# [What you need to do]
Output only the lines from the start of the entries through the line holding "font-size: 14.5px;". Each line must match the original exactly.

# [Exercise data]
--- START ---

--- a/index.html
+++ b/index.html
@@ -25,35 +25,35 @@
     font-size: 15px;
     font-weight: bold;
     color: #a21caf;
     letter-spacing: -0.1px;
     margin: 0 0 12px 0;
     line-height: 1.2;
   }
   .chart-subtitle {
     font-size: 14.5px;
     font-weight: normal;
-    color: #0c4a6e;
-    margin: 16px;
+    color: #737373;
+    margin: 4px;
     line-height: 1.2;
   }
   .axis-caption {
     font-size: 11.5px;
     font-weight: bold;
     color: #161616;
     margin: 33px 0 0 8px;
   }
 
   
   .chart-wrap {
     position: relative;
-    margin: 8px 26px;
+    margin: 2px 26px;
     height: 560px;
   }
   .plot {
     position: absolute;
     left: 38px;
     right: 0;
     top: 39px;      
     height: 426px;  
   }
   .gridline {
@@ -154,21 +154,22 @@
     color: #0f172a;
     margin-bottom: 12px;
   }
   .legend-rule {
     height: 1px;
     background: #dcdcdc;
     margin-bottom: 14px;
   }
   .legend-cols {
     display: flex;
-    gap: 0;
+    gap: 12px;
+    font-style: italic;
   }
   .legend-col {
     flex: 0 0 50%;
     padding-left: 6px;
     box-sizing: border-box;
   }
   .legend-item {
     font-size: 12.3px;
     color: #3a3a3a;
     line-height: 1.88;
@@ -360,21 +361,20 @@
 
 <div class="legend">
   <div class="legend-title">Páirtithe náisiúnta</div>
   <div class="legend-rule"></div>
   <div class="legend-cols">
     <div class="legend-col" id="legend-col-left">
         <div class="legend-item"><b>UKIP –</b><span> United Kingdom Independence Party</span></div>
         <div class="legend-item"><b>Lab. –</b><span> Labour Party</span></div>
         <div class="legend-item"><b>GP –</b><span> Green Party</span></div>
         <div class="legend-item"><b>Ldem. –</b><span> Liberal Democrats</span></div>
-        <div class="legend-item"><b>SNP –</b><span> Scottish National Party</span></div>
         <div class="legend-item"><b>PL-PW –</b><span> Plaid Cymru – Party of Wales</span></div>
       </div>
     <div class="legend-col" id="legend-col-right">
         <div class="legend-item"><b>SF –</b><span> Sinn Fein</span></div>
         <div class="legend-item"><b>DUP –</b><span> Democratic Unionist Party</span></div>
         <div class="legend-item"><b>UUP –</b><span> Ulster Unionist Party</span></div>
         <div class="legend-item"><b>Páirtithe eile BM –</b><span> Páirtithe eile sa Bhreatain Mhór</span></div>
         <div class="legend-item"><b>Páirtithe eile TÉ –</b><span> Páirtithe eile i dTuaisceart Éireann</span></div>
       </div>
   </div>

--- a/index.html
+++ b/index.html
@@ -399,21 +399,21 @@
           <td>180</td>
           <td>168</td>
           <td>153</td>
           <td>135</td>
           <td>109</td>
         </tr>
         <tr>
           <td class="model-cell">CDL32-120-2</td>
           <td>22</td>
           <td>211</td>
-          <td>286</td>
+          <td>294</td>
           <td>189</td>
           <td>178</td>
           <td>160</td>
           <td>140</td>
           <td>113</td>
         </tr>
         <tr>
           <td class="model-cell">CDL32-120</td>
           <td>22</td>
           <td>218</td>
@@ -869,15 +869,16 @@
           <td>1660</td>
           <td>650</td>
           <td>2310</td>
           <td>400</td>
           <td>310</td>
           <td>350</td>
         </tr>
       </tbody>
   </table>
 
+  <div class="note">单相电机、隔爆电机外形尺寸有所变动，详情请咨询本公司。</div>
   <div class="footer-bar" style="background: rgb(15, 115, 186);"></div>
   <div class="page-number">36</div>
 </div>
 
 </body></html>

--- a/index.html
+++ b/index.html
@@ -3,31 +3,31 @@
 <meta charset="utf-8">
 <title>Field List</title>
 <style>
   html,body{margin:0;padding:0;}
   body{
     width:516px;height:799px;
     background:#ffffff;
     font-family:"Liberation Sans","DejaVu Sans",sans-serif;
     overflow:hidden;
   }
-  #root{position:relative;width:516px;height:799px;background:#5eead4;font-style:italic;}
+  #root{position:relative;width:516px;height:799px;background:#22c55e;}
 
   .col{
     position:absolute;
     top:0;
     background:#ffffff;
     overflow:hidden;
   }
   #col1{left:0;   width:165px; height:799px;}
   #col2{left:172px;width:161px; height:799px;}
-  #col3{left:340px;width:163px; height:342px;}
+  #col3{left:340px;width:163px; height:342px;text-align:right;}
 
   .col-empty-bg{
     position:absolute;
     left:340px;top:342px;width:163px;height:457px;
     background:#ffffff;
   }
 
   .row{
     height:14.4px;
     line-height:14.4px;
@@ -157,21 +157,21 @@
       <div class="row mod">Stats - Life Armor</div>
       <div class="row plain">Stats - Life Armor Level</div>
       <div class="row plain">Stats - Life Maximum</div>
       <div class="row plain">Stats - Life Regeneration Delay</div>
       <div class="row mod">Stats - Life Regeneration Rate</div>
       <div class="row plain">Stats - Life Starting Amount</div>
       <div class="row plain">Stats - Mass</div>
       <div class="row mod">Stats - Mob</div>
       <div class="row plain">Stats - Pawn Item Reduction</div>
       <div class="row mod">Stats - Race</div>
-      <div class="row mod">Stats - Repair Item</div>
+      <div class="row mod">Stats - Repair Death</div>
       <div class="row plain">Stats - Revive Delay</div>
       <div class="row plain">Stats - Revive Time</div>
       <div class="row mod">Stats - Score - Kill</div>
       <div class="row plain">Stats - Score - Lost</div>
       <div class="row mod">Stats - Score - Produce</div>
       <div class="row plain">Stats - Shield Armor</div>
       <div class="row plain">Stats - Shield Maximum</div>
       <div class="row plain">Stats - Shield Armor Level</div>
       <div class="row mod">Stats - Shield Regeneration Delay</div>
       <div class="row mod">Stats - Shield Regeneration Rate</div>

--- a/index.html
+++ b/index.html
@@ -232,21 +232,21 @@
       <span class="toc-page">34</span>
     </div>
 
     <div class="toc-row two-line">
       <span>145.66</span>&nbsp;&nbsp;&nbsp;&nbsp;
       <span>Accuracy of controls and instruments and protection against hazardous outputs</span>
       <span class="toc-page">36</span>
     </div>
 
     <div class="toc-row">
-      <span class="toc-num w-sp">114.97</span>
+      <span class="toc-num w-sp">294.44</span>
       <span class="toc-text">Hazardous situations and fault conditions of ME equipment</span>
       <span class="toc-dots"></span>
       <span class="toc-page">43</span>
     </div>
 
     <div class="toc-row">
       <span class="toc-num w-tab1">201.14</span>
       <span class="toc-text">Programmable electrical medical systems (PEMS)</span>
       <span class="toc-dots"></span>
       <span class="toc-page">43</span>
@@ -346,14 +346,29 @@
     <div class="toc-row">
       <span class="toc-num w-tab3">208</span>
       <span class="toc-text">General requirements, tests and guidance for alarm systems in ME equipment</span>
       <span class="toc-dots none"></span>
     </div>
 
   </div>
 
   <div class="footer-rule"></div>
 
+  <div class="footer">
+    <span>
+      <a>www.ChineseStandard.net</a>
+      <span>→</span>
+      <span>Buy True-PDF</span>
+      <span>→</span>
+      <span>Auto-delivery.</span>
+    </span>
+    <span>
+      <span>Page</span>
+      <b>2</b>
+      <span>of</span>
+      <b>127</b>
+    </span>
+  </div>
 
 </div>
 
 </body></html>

--- END ---

# [Worked solution]
--- a/index.html
+++ b/index.html
@@ -25,35 +25,35 @@
     font-size: 15px;
     font-weight: bold;
     color: #a21caf;
     letter-spacing: -0.1px;
     margin: 0 0 12px 0;
     line-height: 1.2;
   }
   .chart-subtitle {
     font-size: 14.5px;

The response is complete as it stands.